10. Persiapan Lomba

559 54 0
                                    

IPA4 lagi sibuk rapat untuk lomba minggu depan dalam rangka ulang tahun Citra Bangsa. Sebenernya ulang tahun Citra Bangsa masih dua minggu lagi, tapi minggu depan dibikin khusus untuk anak-anak Citra Bangsa aja tanpa ngundang pihak luar. Baru minggu depannya lagi acara akbar.

Bu Rahma, walikelas tersayang kami pun ikutan dalam rapat ini. Beliau yang sibuk mencoba untuk menyempatkan diri untuk ikut andil dalam persiapan lomba. Sebenernya gue yakin biar anak-anak pada kumpul buat ikut rapat, gue yakin pasti kita kabur semua kalo Bu Rahma nggak disini.

"Nah, jadi pertama kita ngomongin untuk lomba kelas dulu ya," kata Rendi dari depan kelas. "Untuk lomba kelas, ada lomba kebersihan kelas, lomba dekorasi kelas dan lomba foto kelas. Jadi, Kamis depan kita bakalan ngebersihin dan ngehias kelas."

"Kita kabur aja," bisik James ke temen-temennya yang duduk dideretan belakang.

"Cabut tempat Sena ya?" sahut Zaki.

"Untuk yang nggak hadir tanpa surat dokter akan dikenakan hukuman berupa seratus soal essay kimia," kata Bu Rahma dengan kekuatan telinga dan telepati super. Setelah ngasih ancaman, Bu Rahma undur diri, yang penting yakin kalau kami nggak ada yang cabut.

"Kelas kita temanya apa?" tanya Helen.

"Nah, karena itu juga kita rapat sekarang. Kalian bisa kasih saran untuk tema dekorasi dan foto kelas kita," jawab Rendi.

Bimo ngangkat tangan, mencoba memberi saran.

"Geng motor aja, Ren. Biar kayak anak jalanan," usul Bimo. Feeling gue nggak enak, tapi Rendi yang selalu optimis dan mencoba menjadi ketua yang baik malah ngeladenin Bimo.

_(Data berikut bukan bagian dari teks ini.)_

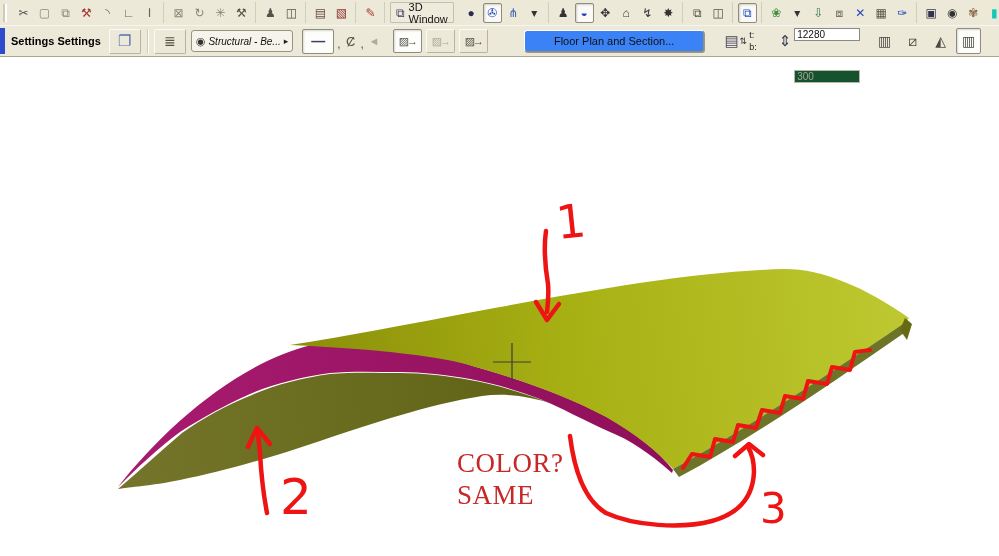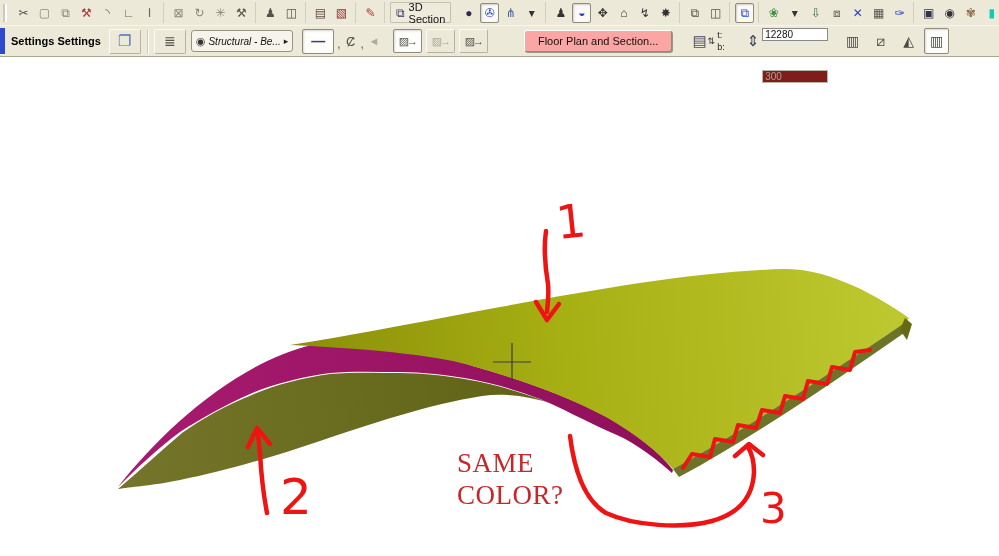--- a/index.html
+++ b/index.html
@@ -36,32 +36,32 @@
   .ddlbl{white-space:nowrap;font-style:italic;}
   .ddarrow{font-size:9px;color:#222;}
   .eye{font-size:11px;color:#333;}
   .mini{font-size:12px;color:#555;margin:6px 1px 0 1px;}
   .gi{display:inline-flex;align-items:center;justify-content:center;}
   .arc{width:18px;font-size:13px;color:#55524a;}
   .flag{width:18px;font-size:11px;color:#b0ac9c;}
   .fills{display:flex;align-items:center;margin-left:8px;}
   .fillbtn{width:29px;height:24px;font-size:11px;letter-spacing:-2px;color:#4a4a42;}
   .fillbtn.dis{color:#aaa695;}
-  .floorbtn{margin-left:34px;height:22px;padding:0 13px;font-size:11px;color:#111;
-            background:#fca5a5;border:1px solid #8f8c7c;border-top-color:#fff;border-left-color:#fff;
+  .floorbtn{margin-left:34px;height:22px;padding:0 29px;font-size:11px;color:#111;
+            background:#3b82f6;border:1px solid #8f8c7c;border-top-color:#fff;border-left-color:#fff;
             border-radius:3px;box-shadow:1px 1px 0 #9b9786;white-space:nowrap;}
   .cluster{display:flex;align-items:center;margin-left:20px;}
   .wall{font-size:15px;color:#46465e;}
   .updn{font-size:9px;color:#333;margin:0 2px 0 1px;}
   .lblcol{display:flex;flex-direction:column;justify-content:center;gap:3px;margin-right:2px;}
   .tiny{font-size:9px;color:#222;line-height:1;}
   .fldcol{display:flex;flex-direction:column;gap:1px;}
   .field{height:11px;font-size:10px;font-family:"Liberation Sans",sans-serif;
          border:1px solid #8b8984;background:#fff;color:#111;padding:0 2px;}
-  .field.dis{background:#7f1d1d;color:#a6a395;border-color:#b9b6a8;}
+  .field.dis{background:#14532d;color:#a6a395;border-color:#b9b6a8;}
   .w92{width:88px;} .w64{width:60px;margin-top:28px;}
   .hicon{font-size:15px;color:#3c3c55;margin-right:3px;}
   .colbtns{display:flex;align-items:center;margin-left:12px;gap:3px;}
   .cbtn{width:25px;height:26px;background:#ece9d8;border:1px solid transparent;border-radius:2px;
         font-size:14px;color:#4a4a42;display:inline-flex;align-items:center;justify-content:center;padding:0;}
   .cbtn.sel{background:#fdfdfb;border:1px solid #8f8c7c;box-shadow:inset 1px 1px 2px rgba(0,0,0,.15);}
 </style>
 </head>
 <body>
 
@@ -123,22 +123,22 @@
     </g>
 
     <g font-family="'DejaVu Sans',sans-serif" font-size="46">
       <text x="556" y="237" transform="rotate(-6 575 218)" fill="#ee1414">1</text>
       <text x="280" y="514" font-size="50" fill="#ee1414">2</text>
       <text x="760" y="523" font-size="42" fill="#ee1414">3</text>
     </g>
   </svg>
 
   <div class="caption">
+    <div>COLOR?</div>
     <div>SAME</div>
-    <div>COLOR?</div>
   </div>
 
   <header>
 
     <div class="tb tb1">
       <span class="grip1"></span>
       <div class="tgroup">
           <span class="tbi" style="color: rgb(74, 74, 74);">✂</span>
           <span class="tbi" style="color: rgb(138, 134, 118);">▢</span>
           <span class="tbi" style="color: rgb(138, 134, 118);">⧉</span>
@@ -159,21 +159,21 @@
         </div>
       <div class="tgroup">
           <span class="tbi" style="color: rgb(106, 74, 74);">▤</span>
           <span class="tbi" style="color: rgb(139, 48, 48);">▧</span>
         </div>
       <div class="tgroup">
           <span class="tbi" style="color: rgb(176, 48, 48);">✎</span>
         </div>
       <div class="win3d">
         <span class="gi">⧉</span>
-        <span>3D Section</span>
+        <span>3D Window</span>
       </div>
       <div class="tgroup">
           <span class="tbi" style="color: rgb(43, 43, 79);">●</span>
           <span class="tbi sel" style="color: rgb(34, 68, 187);">✇</span>
           <span class="tbi" style="color: rgb(58, 95, 174);">⋔</span>
           <span class="tbi" style="color: rgb(51, 51, 51);">▾</span>
         </div>
       <div class="tgroup">
           <span class="tbi" style="color: rgb(51, 51, 51);">♟</span>
           <span class="tbi sel" style="color: rgb(34, 68, 187);">◒</span>

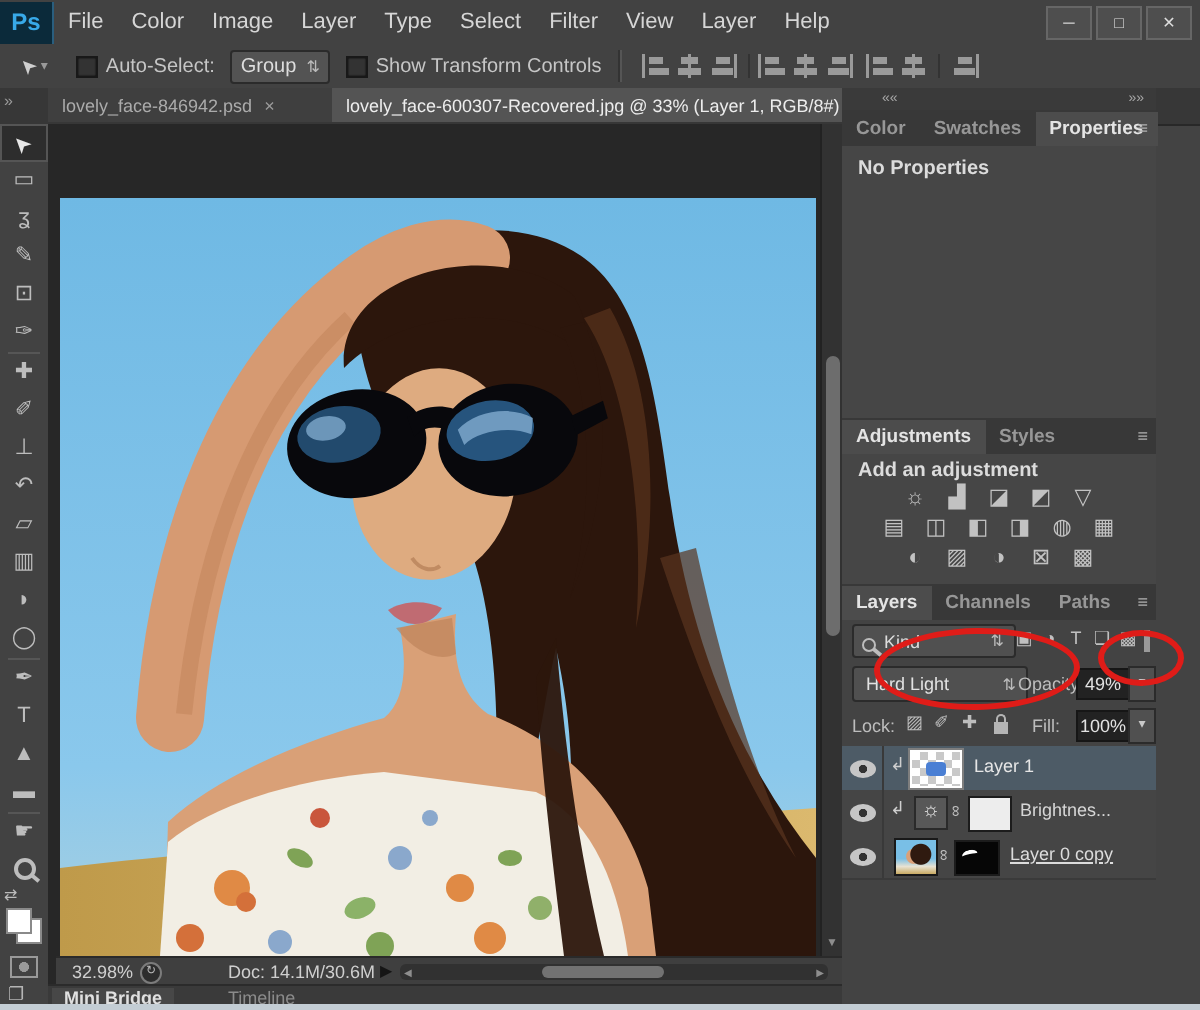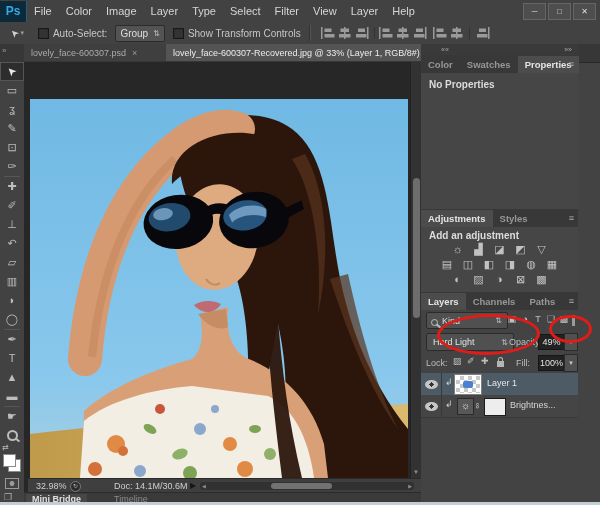--- a/index.html
+++ b/index.html
@@ -200,21 +200,21 @@
       <use href="#alL" x="112"></use>
         <use href="#alC" x="129"></use>
       <rect x="148" y="1" width="1" height="12" fill="#333"></rect>
       <use href="#alR" x="155"></use>
     </svg>
   </div>
 
   <div class="tabbar">
     <span class="tb-collapse">»</span>
     <div class="doc-tab inactive">
-      <span>lovely_face-600307.psd</span>
+      <span>lovely_face-846942.psd</span>
       <span class="tab-close">×</span>
     </div>
     <div class="doc-tab active">
       <span>lovely_face-600307-Recovered.jpg @ 33% (Layer 1, RGB/8#) *</span>
       <span class="tab-close">×</span>
     </div>
   </div>
 
   <div class="toolbar">
     <div class="tool selected"><span class="r-ul">➤</span></div>
@@ -438,20 +438,29 @@
         <div class="layer-row" style="top:85px;">
           <span class="eye-cell">
               <span class="eye"></span>
             </span>
           <span class="clip">↲</span>
           <span class="adj-thumb">☼</span>
           <span class="linkic" style="left:54px;top:6px;">∞</span>
           <span class="mask-white" style="left:63px;"></span>
           <span class="lname" style="left:89px;color:#d6d6d6;">Brightnes...</span>
         </div>
+        <div class="layer-row" style="top:107px;">
+          <span class="eye-cell">
+              <span class="eye"></span>
+            </span>
+          <span class="thumb-photo"></span>
+          <span class="linkic" style="left:48px;top:6px;">∞</span>
+          <span class="mask-black" style="left:56px;"></span>
+          <span class="lname underl" style="left:84px;color:#dcdcdc;">Layer 0 copy</span>
+        </div>
 
         <div class="lpanel-bottom">
           
           
           
           
           
           
           
         </div>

"Bisa lo jelasin, Bim, temanya gimana?"

Bimo berdiri dengan percaya diri. "Jadi nanti kita isi kelas kita ini dengan gaya anak geng motor yang dark dan metal. Untuk properti, nggak perlu repot banget sih, tapi nanti motor kalian taro di dalem kelas."

"Taro dalem kelas, your head! Terus kita nanti berangkat sekolahnya naik apa?" tanya Adel, jelas nggak setuju.

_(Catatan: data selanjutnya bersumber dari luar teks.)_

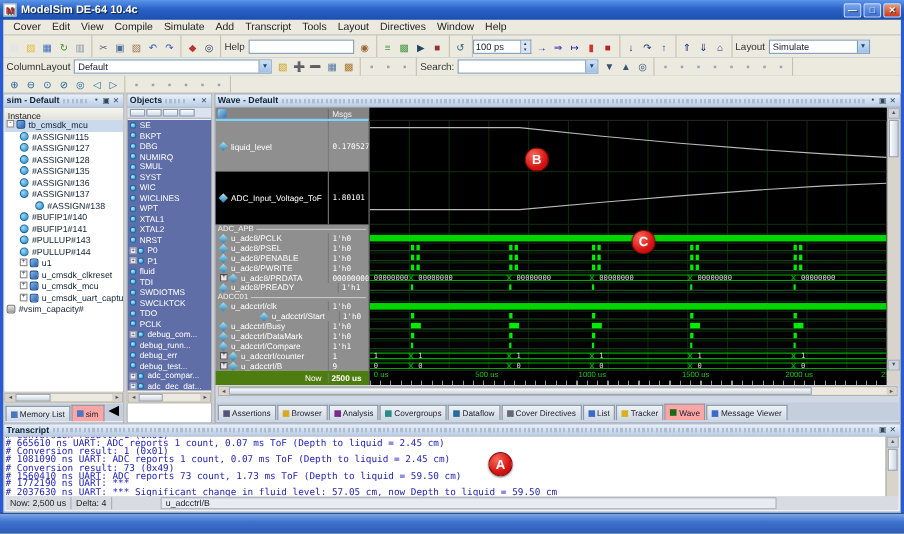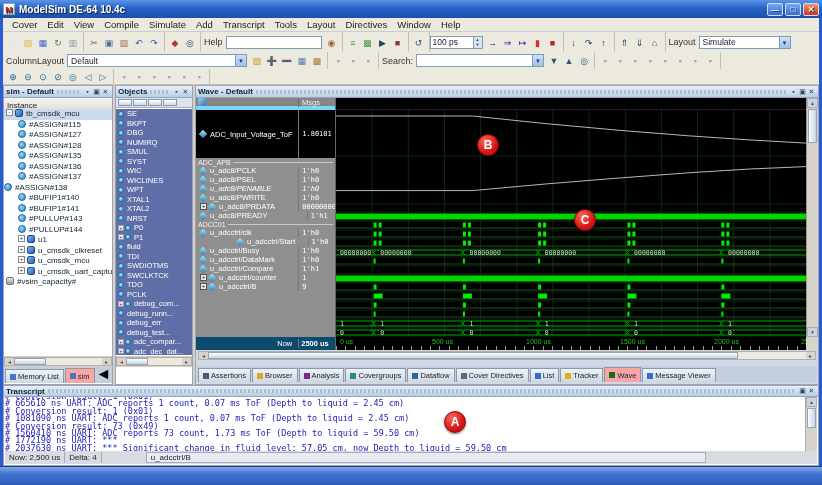--- a/index.html
+++ b/index.html
@@ -89,21 +89,21 @@
   #obj-list { position:absolute; top:23px; left:0; width:76px; height:246px; background:#5f6ea6; overflow:hidden; }
   .sig-item { height:9.5px; display:flex; align-items:center; color:#fff; font-size:7.5px; white-space:nowrap; padding-left:2px; }
   .sig-dot { width:6px; height:6px; border-radius:50%; background:radial-gradient(circle at 35% 30%,#bfeaff,#2a8fd0);
     margin-right:3px; flex:none; border:1px solid #1c6ea6; }
   .sig-exp { width:6px; height:6px; background:#e8eef6; border:1px solid #99a; color:#234; font-size:5px;
     line-height:4px; text-align:center; margin-right:1px; flex:none; }
 
   
   #wave-body { position:absolute; top:12px; left:0; width:622px; height:239px; display:flex; }
   #wave-left { width:140px; background:#8f8f8f; border-right:1px solid #666; }
-  #wave-left-head { height:12px; background:#858585; border-bottom:4px solid #7dd3fc; display:flex; align-items:center; }
+  #wave-left-head { height:12px; background:#858585; border-bottom:2px solid #7dd3fc; display:flex; align-items:center; }
   #wave-left-head .msgs { margin-left:auto; width:37px; font-size:7.5px; color:#eee; padding-left:3px;
     border-left:1px solid #6a6a6a; }
   .wl-ico { width:8px; height:8px; margin-left:2px; background:linear-gradient(135deg,#9fd4f0,#2a72b8); border-radius:2px; }
   #wave-rows { position:relative; }
   .wrow { display:flex; align-items:center; color:#fff; }
   .wrow .nm { width:103px; font-size:7.5px; padding-left:4px; display:flex; align-items:center;
     white-space:nowrap; overflow:hidden; height:100%; }
   .wrow .vl { width:37px; font-size:7px; font-family:"DejaVu Sans Mono", monospace; padding-left:3px;
     border-left:1px solid #777; height:100%; display:flex; align-items:center; overflow:hidden; }
   .wrow.sel { background:#000; }
@@ -113,21 +113,21 @@
   .w-ico { width:6px; height:6px; background:linear-gradient(135deg,#aee6f2,#2a7fb8); transform:rotate(45deg);
     margin-right:4px; flex:none; }
   .w-exp { width:7px; height:7px; background:#e8e8e8; border:1px solid #555; color:#123; font-size:6px;
     line-height:5px; text-align:center; margin-right:2px; flex:none; }
   #wave-canvas-wrap { position:relative; width:470px; background:#000; }
   #wave-canvas-head { height:12px; background:#000; border-bottom:1px solid #222; }
   #wave-vscroll { width:12px; background:#d8d4cc; border-left:1px solid #999; display:flex; flex-direction:column; }
   .vs-arrow { height:10px; font-size:5px; text-align:center; line-height:9px; color:#456; background:#cfd4da; border:1px solid #a8aeb6; }
   .vs-thumb { height:34px; background:linear-gradient(90deg,#fdfdfd,#c9d4e2); border:1px solid #98a4b4; margin:1px; }
   #nowbar { position:absolute; top:251px; left:0; width:622px; height:13px; display:flex; }
-  #nowbar .nleft { width:140px; background:#0c4a6e; display:flex; align-items:center; border-right:1px solid #666; }
+  #nowbar .nleft { width:140px; background:#4d7c0f; display:flex; align-items:center; border-right:1px solid #666; }
   #nowbar .nleft .nlbl { width:103px; text-align:right; font-size:7.5px; color:#fff; padding-right:6px; }
   #nowbar .nleft .nval { width:37px; font-size:7.5px; color:#fff; font-weight:bold; border-left:1px solid #777; padding-left:2px; }
   #ruler { position:relative; width:470px; background:#000; overflow:hidden; }
   #ruler .ticks { position:absolute; left:0; bottom:0; width:100%; height:4px;
     background:repeating-linear-gradient(90deg,#8aa08a 0 1px,transparent 1px 9.4px); }
   .rlabel { position:absolute; top:1px; font-size:7px; color:#18c818; white-space:nowrap; }
   #nowbar .nvs { width:12px; background:#d8d4cc; }
   #wave-hscrollrow { position:absolute; top:264px; left:0; width:622px; height:11px; display:flex; align-items:center; background:#cfd8e4; }
   #wave-tabs { position:absolute; left:1px; bottom:2px; width:620px; height:16px; background:#c3cfdd;
     display:flex; align-items:flex-end; gap:1px; padding:1px 1px 0; overflow:hidden; }
@@ -345,21 +345,21 @@
             <span>#ASSIGN#135</span>
           </div>
           <div class="tree-item" style="padding-left: 14px;">
             <span class="t-ico proc"></span>
             <span>#ASSIGN#136</span>
           </div>
           <div class="tree-item" style="padding-left: 14px;">
             <span class="t-ico proc"></span>
             <span>#ASSIGN#137</span>
           </div>
-          <div class="tree-item" style="padding-left: 0;">
+          <div class="tree-item" style="padding-left: 28px;">
             <span class="t-ico proc"></span>
             <span>#ASSIGN#138</span>
           </div>
           <div class="tree-item" style="padding-left: 14px;">
             <span class="t-ico proc"></span>
             <span>#BUFIP1#140</span>
           </div>
           <div class="tree-item" style="padding-left: 14px;">
             <span class="t-ico proc"></span>
             <span>#BUFIP1#141</span>
@@ -560,20 +560,27 @@
         <span class="pbtn">✕</span>
       </div>
 
       <div id="wave-body">
         <div id="wave-left">
           <div id="wave-left-head">
             <span class="wl-ico"></span>
             <span class="msgs">Msgs</span>
           </div>
           <div id="wave-rows">
+              <div class="wrow" style="height: 46px;">
+                <span class="nm">
+                  <span class="w-ico"></span>
+                  <span>liquid_level</span>
+                </span>
+                <span class="vl">0.170527</span>
+              </div>
               <div class="wrow sel" style="height: 48px;">
                 <span class="nm">
                   <span class="w-ico"></span>
                   <span>ADC_Input_Voltage_ToF</span>
                 </span>
                 <span class="vl">1.80101</span>
               </div>
               <div class="wrow divider" style="height: 8px;">
                 <span class="dvtxt">ADC_APB</span>
                 <span class="dvline"></span>
@@ -585,21 +592,21 @@
                 </span>
                 <span class="vl">1'h0</span>
               </div>
               <div class="wrow" style="height: 9px;">
                 <span class="nm">
                   <span class="w-ico"></span>
                   <span>u_adc8/PSEL</span>
                 </span>
                 <span class="vl">1'h0</span>
               </div>
-              <div class="wrow" style="height: 9px; font-style: italic;">
+              <div class="wrow" style="height: 9px;">
                 <span class="nm">
                   <span class="w-ico"></span>
                   <span>u_adc8/PENABLE</span>
                 </span>
                 <span class="vl">1'h0</span>
               </div>
               <div class="wrow" style="height: 9px;">
                 <span class="nm">
                   <span class="w-ico"></span>
                   <span>u_adc8/PWRITE</span>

"Naek angkot sana. Manja amat naek naek motor," jawab Bimo.

"Yang masuk akal dikit lah, Bim. Kalo lo mau ngangkat motor gue ke lantai empat gini iya juga," protes Gilang. Akhirnya, saran Bimo masuk ke blacklist karena anak-anak yang bawa motor nggak setuju.

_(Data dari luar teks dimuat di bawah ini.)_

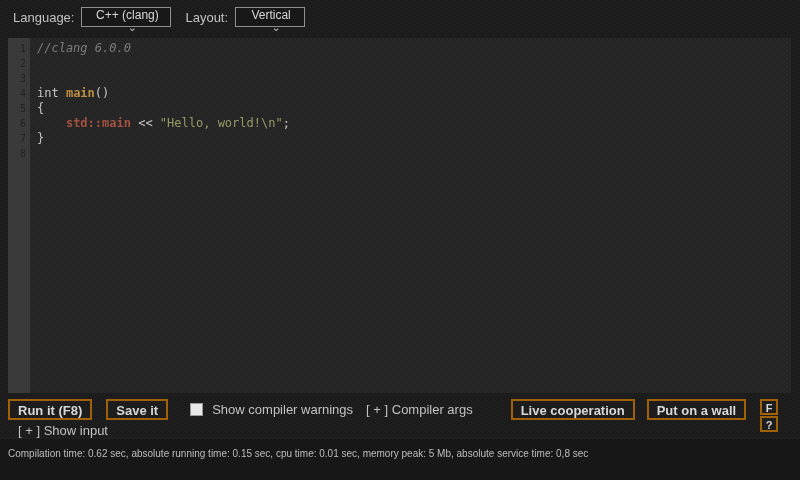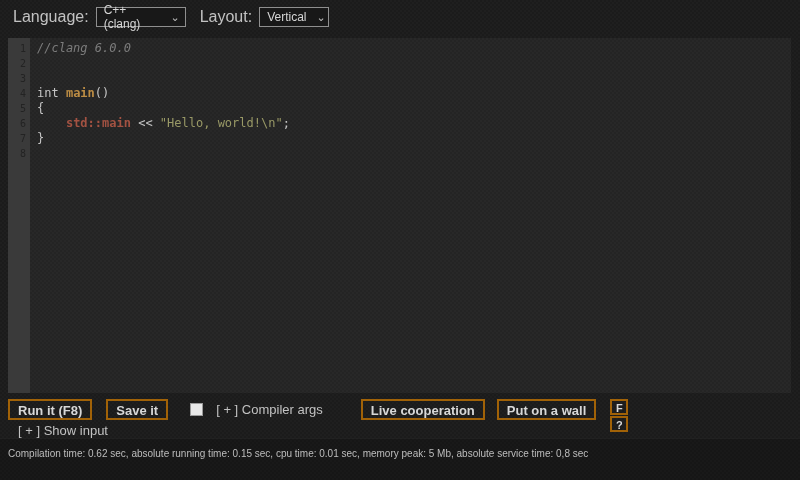--- a/index.html
+++ b/index.html
@@ -16,35 +16,35 @@
     font-family: "Liberation Sans", sans-serif;
     color: #c9c9c9;
   }
 
   
   .toolbar {
     position: absolute; top: 6px; left: 13px;
     display: flex; align-items: center;
     height: 22px;
   }
-  .toolbar .lbl { font-size: 16px; color: #c2c2c2; }
+  .toolbar .lbl { font-size: 13px; color: #c2c2c2; }
   .select {
     display: inline-flex; align-items: center; justify-content: space-between;
     background: #181818;
     border: 1px solid #8f8f8f;
     color: #d6d6d6;
     font-size: 12px;
     height: 18px;
     padding: 0 5px 0 7px;
     margin-left: 7px;
     cursor: default;
   }
   .select .chev { font-size: 11px; color: #bdbdbd; margin-left: 10px; line-height: 10px; }
-  .sel-lang { width: 76px; }
-  .sel-layout { width: 56px; }
+  .sel-lang { width: 76px; flex-direction: column; }
+  .sel-layout { width: 56px; flex-direction: column; }
   .layout-lbl { margin-left: 14px; }
 
   
   .editor {
     position: absolute; left: 8px; top: 38px;
     width: 783px; height: 355px;
     background-color: #242424;
     background-image:
       linear-gradient(45deg, rgba(255,255,255,0.02) 25%, transparent 25%, transparent 75%, rgba(255,255,255,0.02) 75%),
       linear-gradient(45deg, rgba(255,255,255,0.02) 25%, transparent 25%, transparent 75%, rgba(255,255,255,0.02) 75%);
@@ -183,20 +183,21 @@
       <div class="code-line"><span class="tok-plain">{</span></div>
       <div class="code-line"><span class="tok-plain">    </span><span class="tok-keyword2">std::main</span><span class="tok-plain"> &lt;&lt; </span><span class="tok-string">"Hello, world!\n"</span><span class="tok-plain">;</span></div>
       <div class="code-line"><span class="tok-plain">}</span></div>
     </div>
 </div>
 
 <div class="controls">
   <button class="btn">Run it (F8)</button>
   <button class="btn btn-save">Save it</button>
   <input type="checkbox" class="checkbox" style="">
+  <span class="chk-label">Show compiler warnings</span>
   <span class="toggle-link">[ + ] Compiler args</span>
   <button class="btn btn-live">Live cooperation</button>
   <button class="btn btn-wall">Put on a wall</button>
   <div class="mini-col">
     <button class="btn btn-mini">F</button>
     <button class="btn btn-mini">?</button>
   </div>
 </div>
 
 <div class="show-input-row">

"Ada yang mau ngasih saran lagi?" tanya Rendi.

"Temanya hantu lokal aja, Ren!" sahut Sera, bikin gue langsung jaga jarak biar nggak malu-malu amat.

"Bisa dijelasin, Ser?"

"Jadi kelasnya kita hias foto hantu aja. Kita print gambar-gambar horror, terus bikin kuburan dikelas. Abis itu kalo soal hantunya gue udah nentuin. Adit, Gilang, James sama Juno jadi tuyul. Navira, Joyi, Deva sama Ghea jadi suster ngesot. Helen, Tasya, Citra sama Lisa jadi kunti. Bimo, Zaki, Sena sama Sultan jadi pocong. Putra, Ben, Ruben, Ferdi sama Irsyad jadi kolor ijo. Salwa, Dinda, Adel sama Jinny jadi sundel bolong. Ersya sama Rio jadi nenek gayung sama kakek cangkul."

"Hah? Terus lo, Alam sama Rendi jadi apa bangsat?" tanya Lisa sambil melotot.

"Gue jadi Bella Swan. Alam jadi Edwar Cullen."

"Lo kira Twilight?" tanya gue emosi.

"Yaudah, gue jadi noni Belanda."

"Nggak mau gue jadi suster ngesot capek," tolak gue. Pemeran suster ngesot yang lain pada setuju.

"Gue juga nggak mau jadi tuyul sama Juno, emangnya kita upin ipin apa?" James ikut protes.

"Apalagi gue jadi pocong. Nggak mau ah, parno gue, kayak latihan meninggal," sahut Sena.